Kalau kalian pada peduli pada kaum marjinal, pedulilah secara kaffah, empati dan simpati lah pada mereka saat mereka digusur dari kampung halamannya, dipaksa pindah kerumah susun dengan menyewa, dari memiliki rumah dimiskinkan dengan menyewa rumah, dengan dalih yang sangat klise menempati tanah negara.
Negara ini punya siapa? Ya punya rakyat, kenapa negara ini pelit bangat pada rakyatnya, kalau rakyatnya butuh ya tinggal berikan itu tanah, jangan negara malah memusuhi rakyatnya, menggusur dan memiskinkan, kemudian dibuat seolah2 manusiawi mereka di pindahkan ke rumah susun gratis sewa sekian bulan selanjutnya bayar sewa seumur hidup.
Dan ketika mereka dimarginalkan dengan dipindahkan ketempat yang katanya manusiawi, kalian puja itu pemimpin yang menggusur rakyatnya, kalian anggap pemimpin itu sudah bekerja untuk rakyatnya.
Ketika seorang ibu pedagang nun dipelosok sanah di razia saat buka warung makan di bulan ramadan, sejuta empati dan simpati mengalir, aparat itu bloon, aparat itu salah, kenapa emang buka rumah makan di siang hari? Beriman kok manja? Salahkah?
Aparat itu tidak salah karena menjalankan tugas yg di bebankan padanya, yang salah adalah caranya yg kurang simpatik, apa tidak sebaiknya menegur baik2? Memberi tahu ada aturan lokal tidak membolehkan berdagang di siang hari dengan bahasa santun.
Ah aparat satpol pp memang begitu, mereka hanya tahu satu bahasa, yaitu bahasa kekerasan, karena mereka di didik untuk menertibkan pedagang yang sering membandel.
Pedagang juga tidak selamanya benar, ya mereka mencari rejeki di tempat atau kerumunan yang ramai, kerapkali kerumunan ramai itu jalur hijau atau tempat yang dilarang berjualan dan waktu yg kurang tepat.
Ibu pedagang nasi itu benar? Belum tentu, bisa jadi di daerah itu memang ada aturan yg melarang jualan makanan disiang hari saat puasa, jika aturan itu mekanismenya benar dan tidak menabrak undang2 ya syah, bisa dijalankan.
Aturan itu intoleran? Di bali setiap hari raya nyepi seluruh aktivitas masyarakat dihentikan, ada pecalang semacam petugas keamanan dari unsur masyarakat yg mengawal hari raya nyepi, cobalah buka warung makan di saat nyepi di bali, akankah masyarakat bali menerima? Bisakah kita bilang cara beriman orang bali manja? Itu kearifan lokal bung pahami dan hormati.
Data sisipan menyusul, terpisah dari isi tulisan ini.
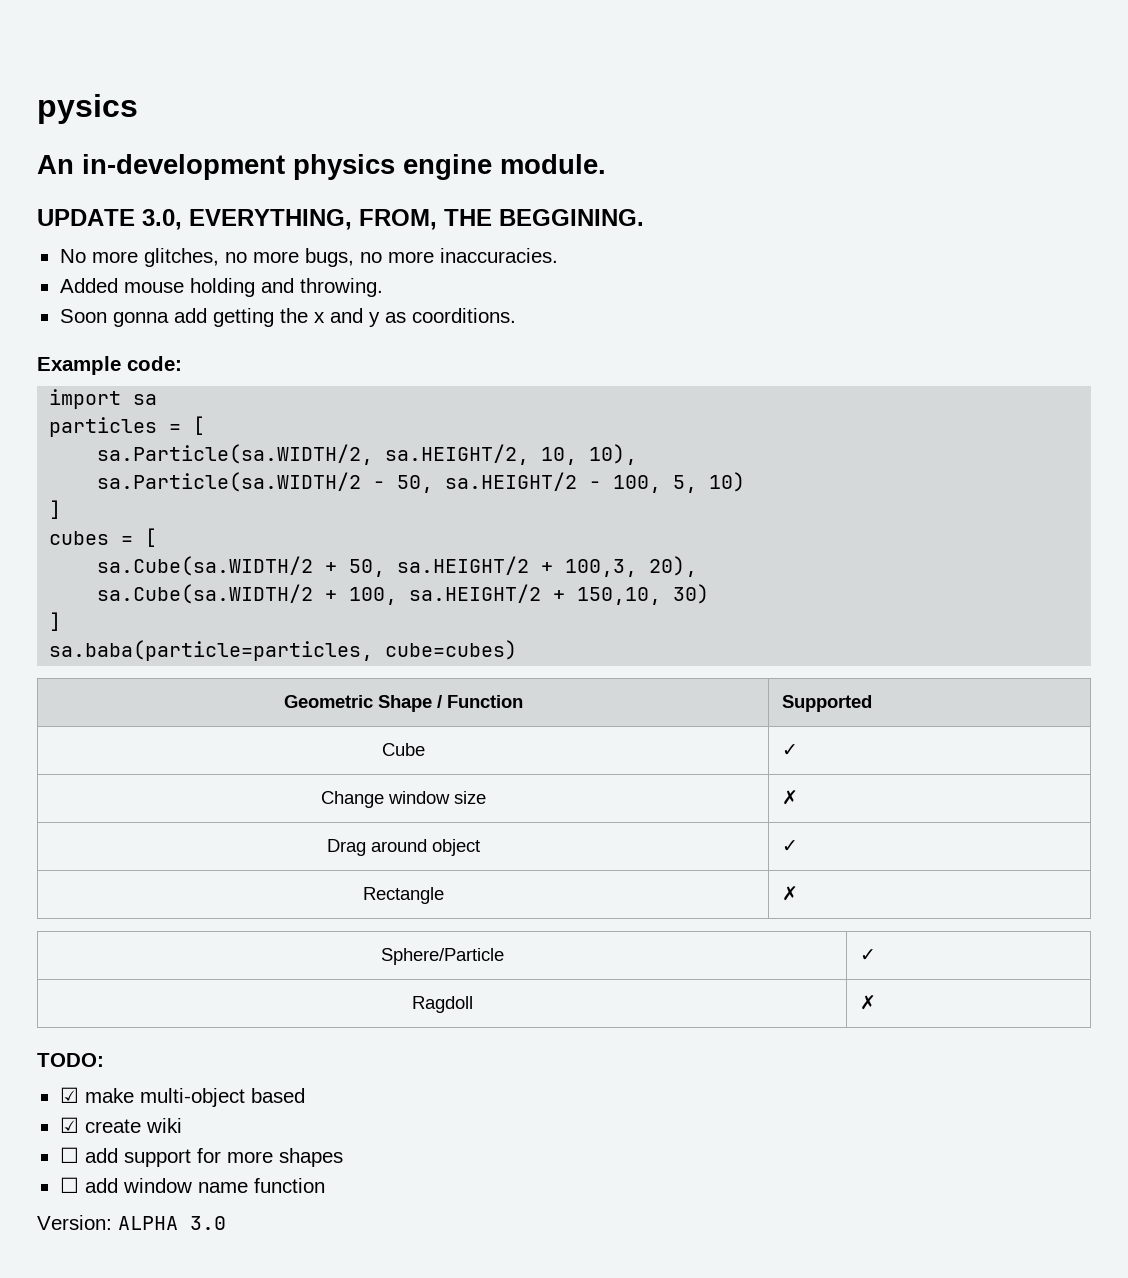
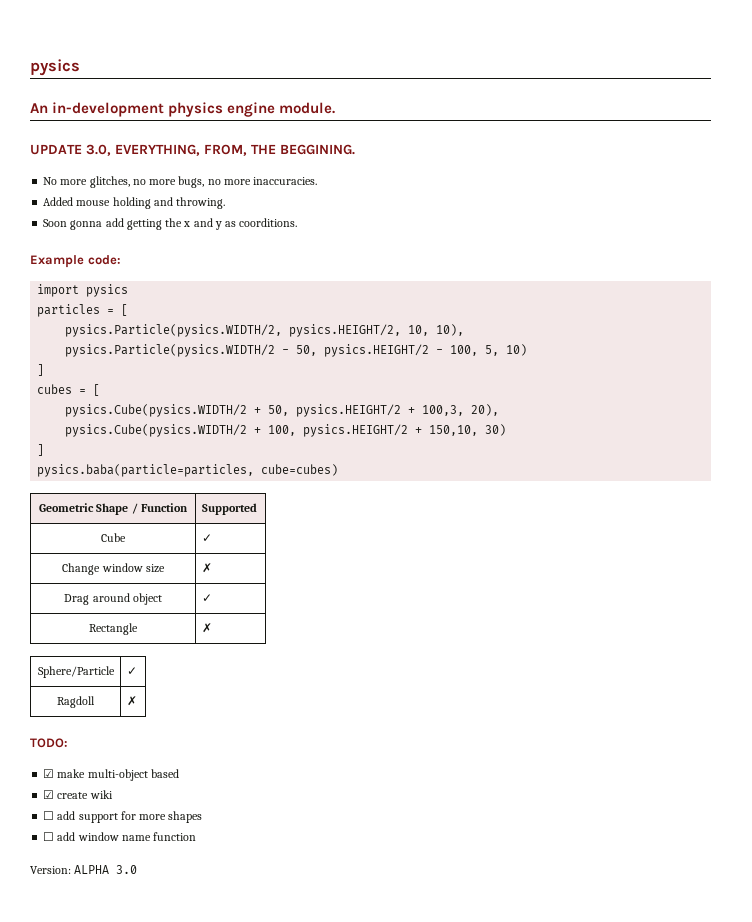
- import sa
+ import pysics
- sa.Particle(sa.WIDTH/2, sa.HEIGHT/2, 10, 10),
+ pysics.Particle(pysics.WIDTH/2, pysics.HEIGHT/2, 10, 10),
- sa.Particle(sa.WIDTH/2 - 50, sa.HEIGHT/2 - 100, 5, 10)
+ pysics.Particle(pysics.WIDTH/2 - 50, pysics.HEIGHT/2 - 100, 5, 10)
- sa.Cube(sa.WIDTH/2 + 50, sa.HEIGHT/2 + 100,3, 20),
+ pysics.Cube(pysics.WIDTH/2 + 50, pysics.HEIGHT/2 + 100,3, 20),
- sa.Cube(sa.WIDTH/2 + 100, sa.HEIGHT/2 + 150,10, 30)
+ pysics.Cube(pysics.WIDTH/2 + 100, pysics.HEIGHT/2 + 150,10, 30)
- sa.baba(particle=particles, cube=cubes)
+ pysics.baba(particle=particles, cube=cubes)

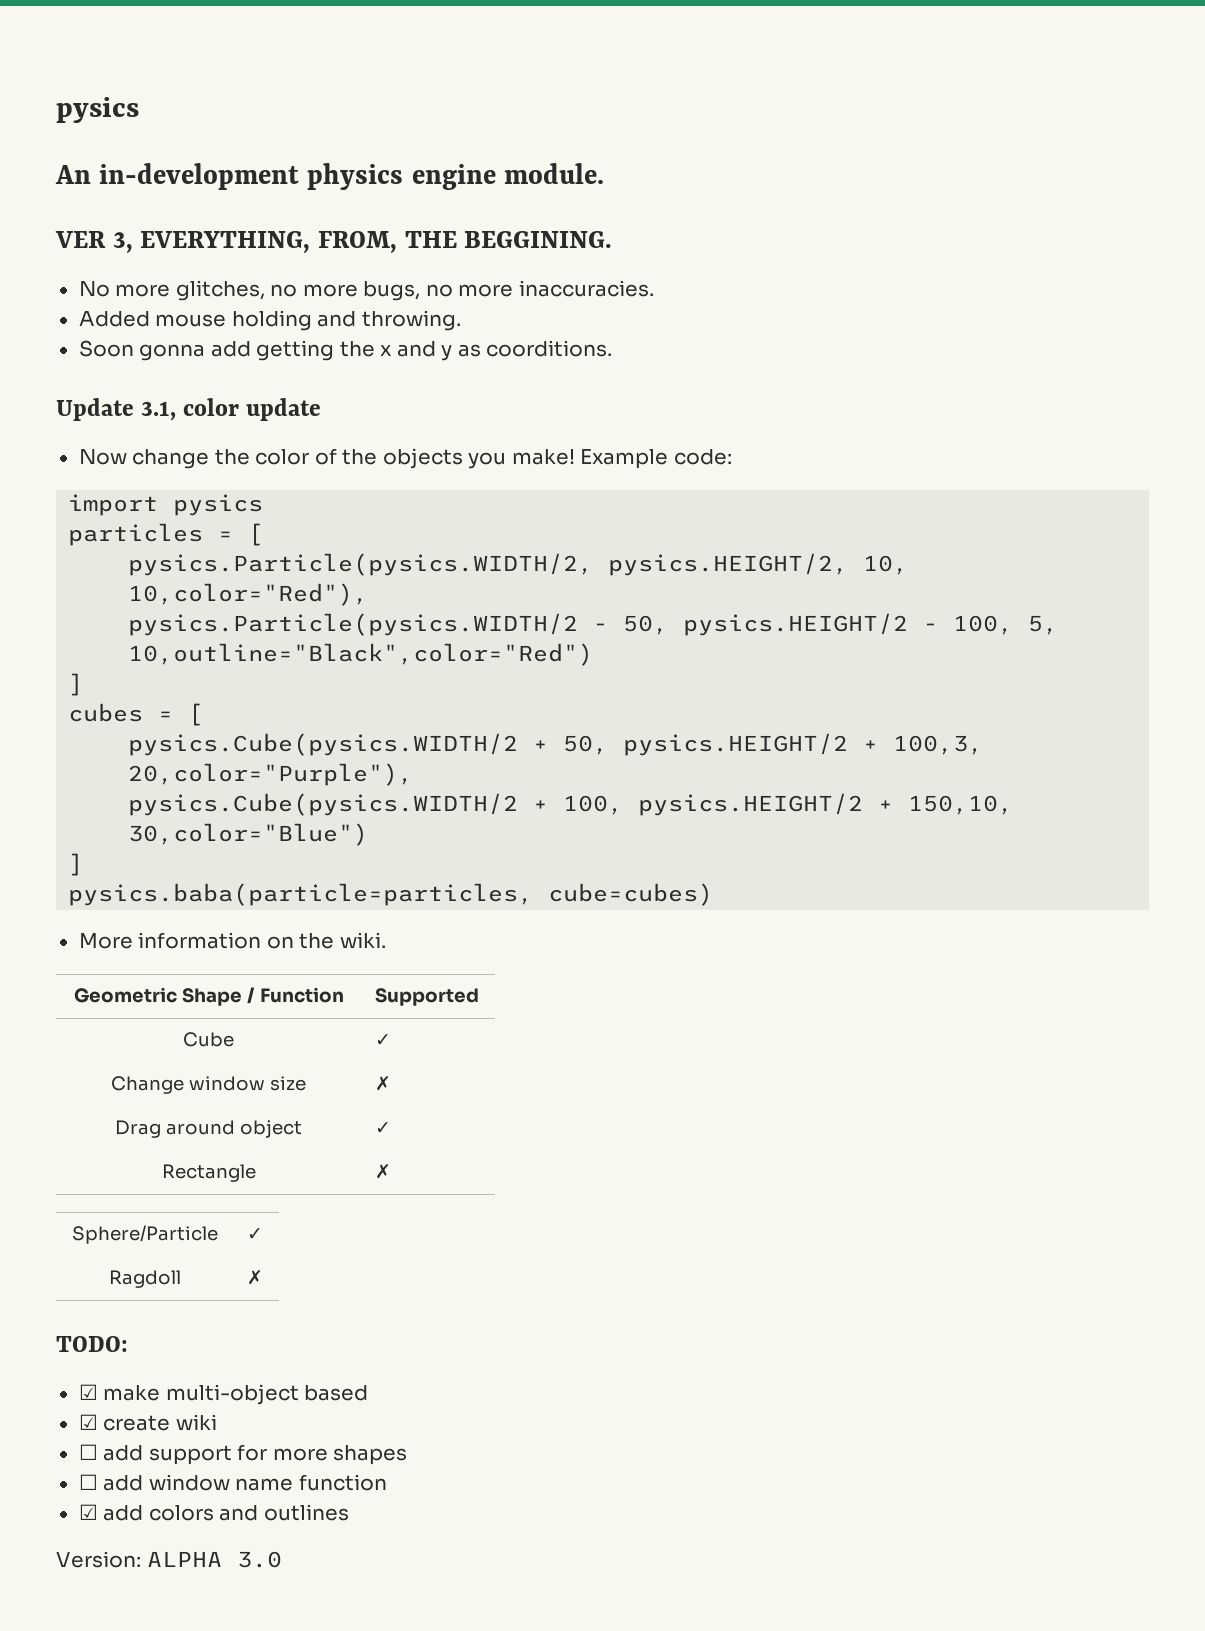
- UPDATE 3.0, EVERYTHING, FROM, THE BEGGINING.
+ VER 3, EVERYTHING, FROM, THE BEGGINING.
+ Update 3.1, color update
+ Now change the color of the objects you make!
- pysics.Particle(pysics.WIDTH/2, pysics.HEIGHT/2, 10, 10),
+ pysics.Particle(pysics.WIDTH/2, pysics.HEIGHT/2, 10, 10,color="Red"),
- pysics.Particle(pysics.WIDTH/2 - 50, pysics.HEIGHT/2 - 100, 5, 10)
+ pysics.Particle(pysics.WIDTH/2 - 50, pysics.HEIGHT/2 - 100, 5, 10,outline="Black",color="Red")
- pysics.Cube(pysics.WIDTH/2 + 50, pysics.HEIGHT/2 + 100,3, 20),
+ pysics.Cube(pysics.WIDTH/2 + 50, pysics.HEIGHT/2 + 100,3, 20,color="Purple"),
- pysics.Cube(pysics.WIDTH/2 + 100, pysics.HEIGHT/2 + 150,10, 30)
+ pysics.Cube(pysics.WIDTH/2 + 100, pysics.HEIGHT/2 + 150,10, 30,color="Blue")
+ More information on the wiki.
+ ☑ add colors and outlines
Masalahnya itu hanya sebuah berita bergambar, di narasi sedemikian rupa, dengan gambar empati wajah seorang ibu yang memelas dan diulang melalui media sosial, sayangnya gambar itu sekarang ini jarang muncul pada saat penggusuran rakyat jakarta, tidak terekam bagaimana tangis ibu, anak, bapak yang rumahnya tergusur, gambar memelas itu hilang karena pers sedang terrpukau pada sosok tertentu, sehingga apapun yg dikatakan dan dilakukan sosok itu selalu benar.
Jadi empati dan simpatilah pada kaum marjinal secara kaffah, kita harus adil dalam menilai sebuah berita, jangan emosi terbawa maunya redaktur media, disini dia puja penggusur kaum marjinal, di sana dia matikan penggusur kaum marjinal, pers yang memihak memang repot.